Records
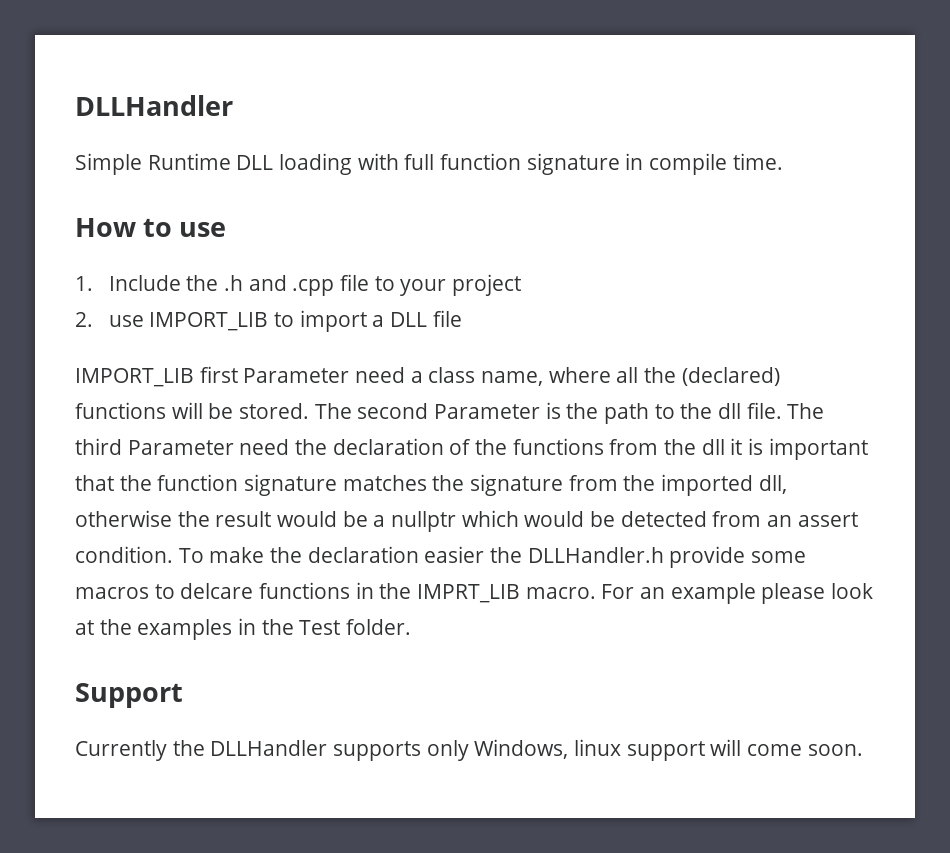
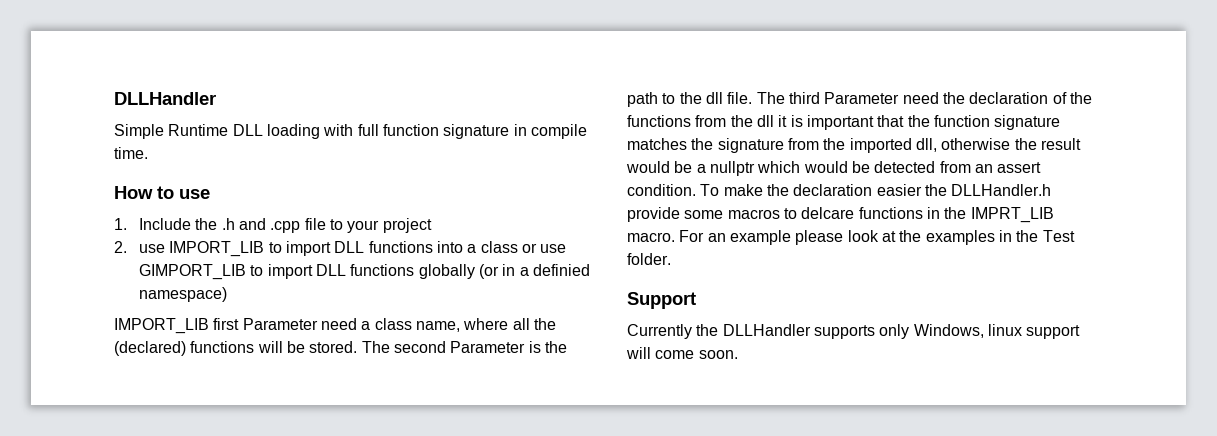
- 2. use IMPORT_LIB to import a DLL file
+ 2. use IMPORT_LIB to import DLL functions into a class or use GIMPORT_LIB to import DLL functions globally (or in a definied namespace)

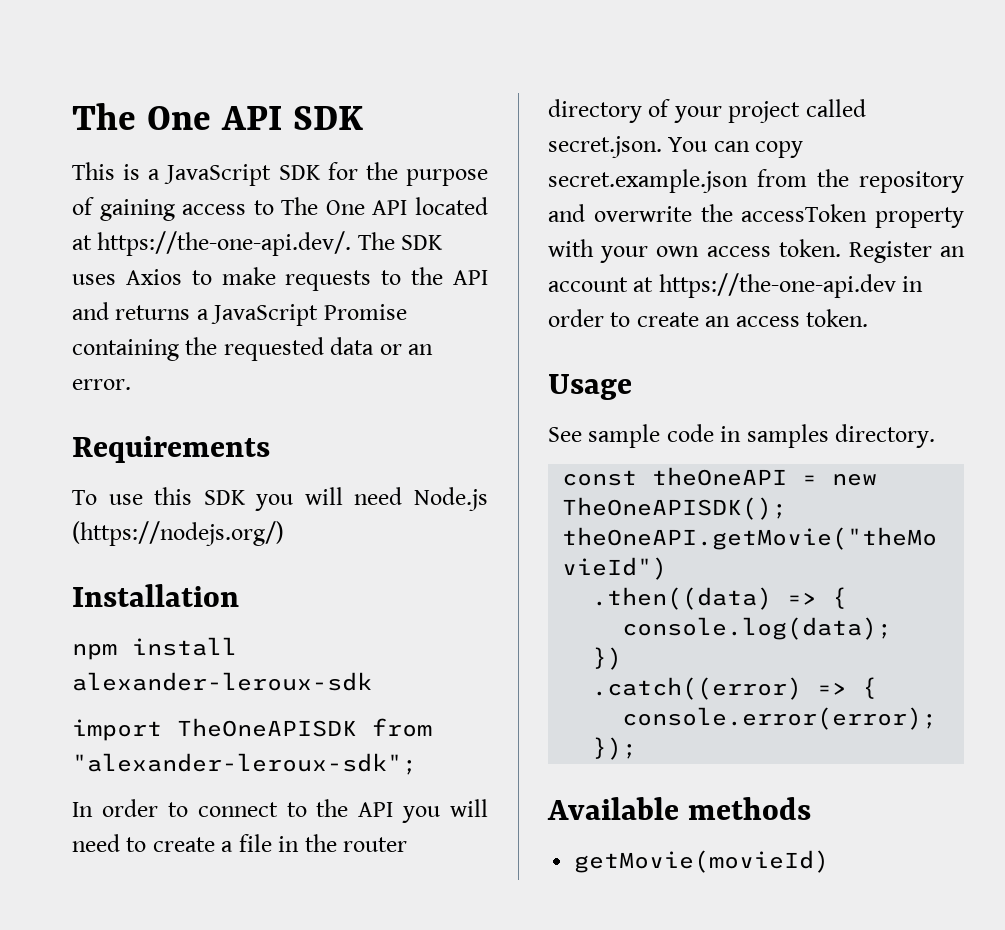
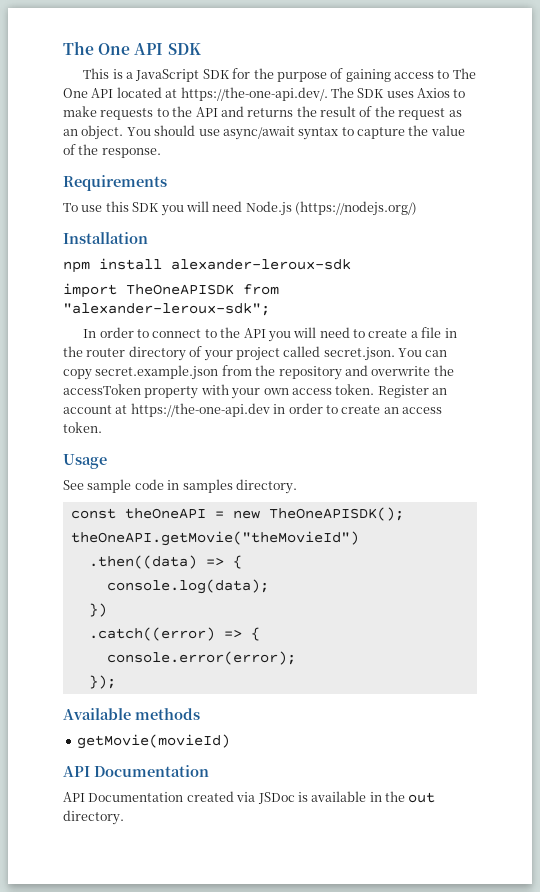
- This is a JavaScript SDK for the purpose of gaining access to The One API located at https://the-one-api.dev/. The SDK uses Axios to make requests to the API and returns a JavaScript Promise containing the requested data or an error.
+ This is a JavaScript SDK for the purpose of gaining access to The One API located at https://the-one-api.dev/. The SDK uses Axios to make requests to the API and returns the result of the request as an object. You should use async/await syntax to capture the value of the response.
  getMovie(movieId)
+ API Documentation
+ API Documentation created via JSDoc is available in the out directory.

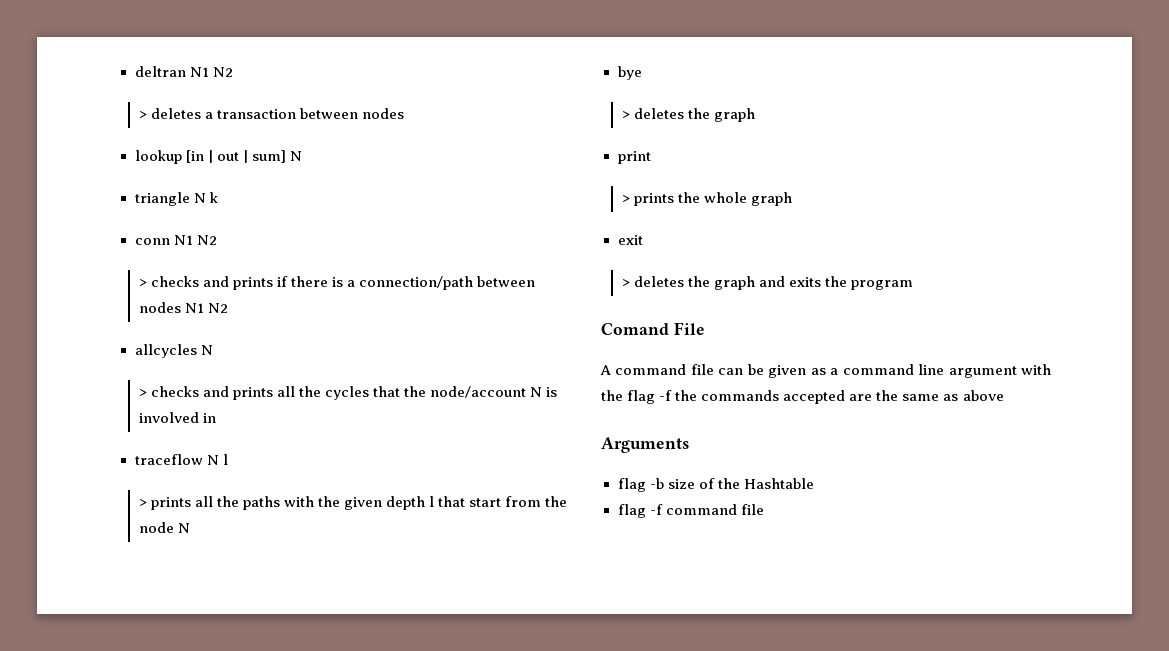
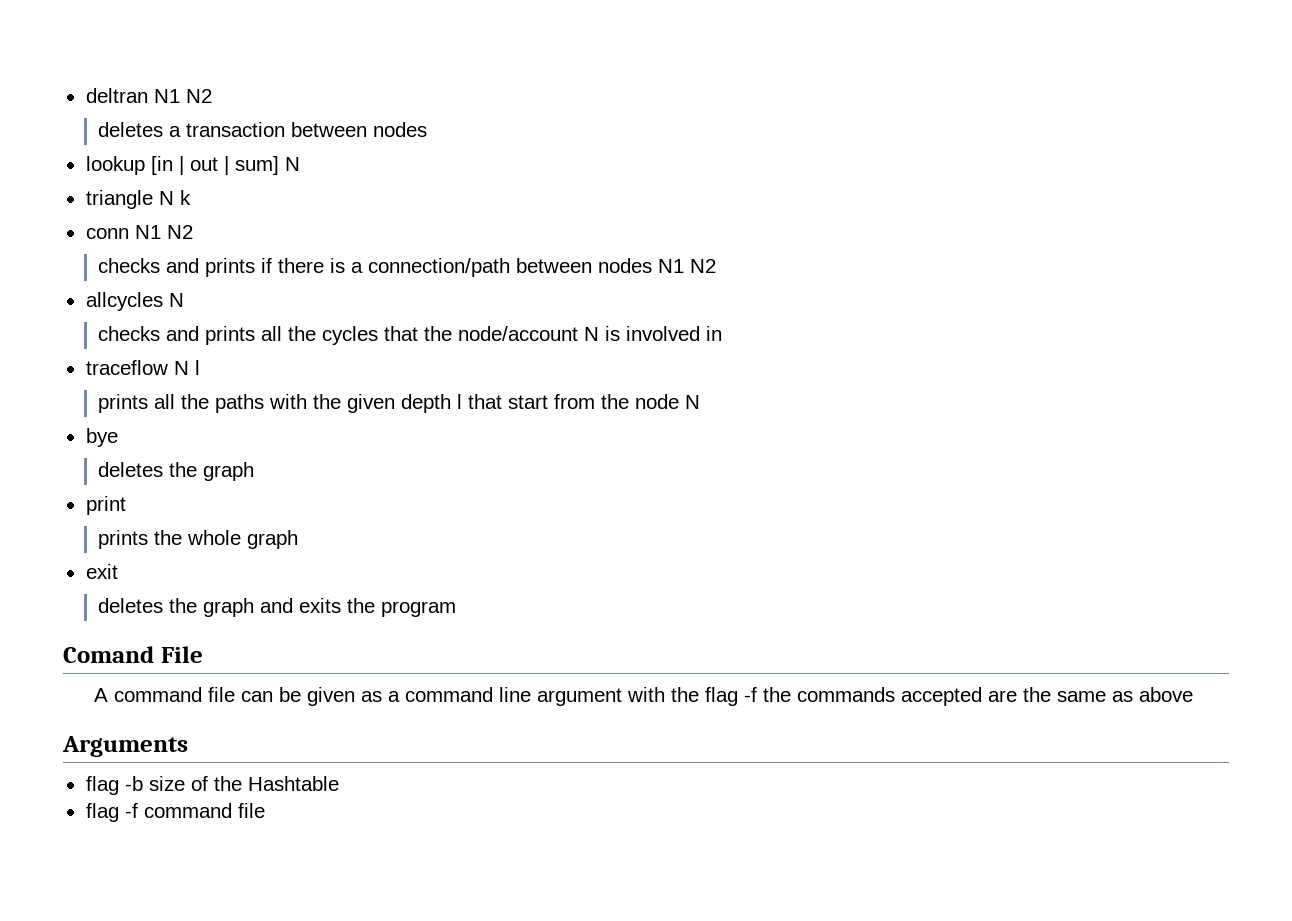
- > deletes a transaction between nodes
+ deletes a transaction between nodes
- > checks and prints if there is a connection/path between nodes N1 N2
+ checks and prints if there is a connection/path between nodes N1 N2
- > checks and prints all the cycles that the node/account N is involved in
+ checks and prints all the cycles that the node/account N is involved in
- > prints all the paths with the given depth l that start from the node N
+ prints all the paths with the given depth l that start from the node N
  bye
- > deletes the graph
+ deletes the graph
- > prints the whole graph
+ prints the whole graph
- > deletes the graph and exits the program
+ deletes the graph and exits the program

Task statement
Only the pictures are dropped when you print the material; everything else is copied exactly.

Finished exercise
- 2. use IMPORT_LIB to import a DLL file
+ 2. use IMPORT_LIB to import DLL functions into a class or use GIMPORT_LIB to import DLL functions globally (or in a definied namespace)

- This is a JavaScript SDK for the purpose of gaining access to The One API located at https://the-one-api.dev/. The SDK uses Axios to make requests to the API and returns a JavaScript Promise containing the requested data or an error.
+ This is a JavaScript SDK for the purpose of gaining access to The One API located at https://the-one-api.dev/. The SDK uses Axios to make requests to the API and returns the result of the request as an object. You should use async/await syntax to capture the value of the response.
  getMovie(movieId)
+ API Documentation
+ API Documentation created via JSDoc is available in the out directory.

- > deletes a transaction between nodes
+ deletes a transaction between nodes
- > checks and prints if there is a connection/path between nodes N1 N2
+ checks and prints if there is a connection/path between nodes N1 N2
- > checks and prints all the cycles that the node/account N is involved in
+ checks and prints all the cycles that the node/account N is involved in
- > prints all the paths with the given depth l that start from the node N
+ prints all the paths with the given depth l that start from the node N
  bye
- > deletes the graph
+ deletes the graph
- > prints the whole graph
+ prints the whole graph
- > deletes the graph and exits the program
+ deletes the graph and exits the program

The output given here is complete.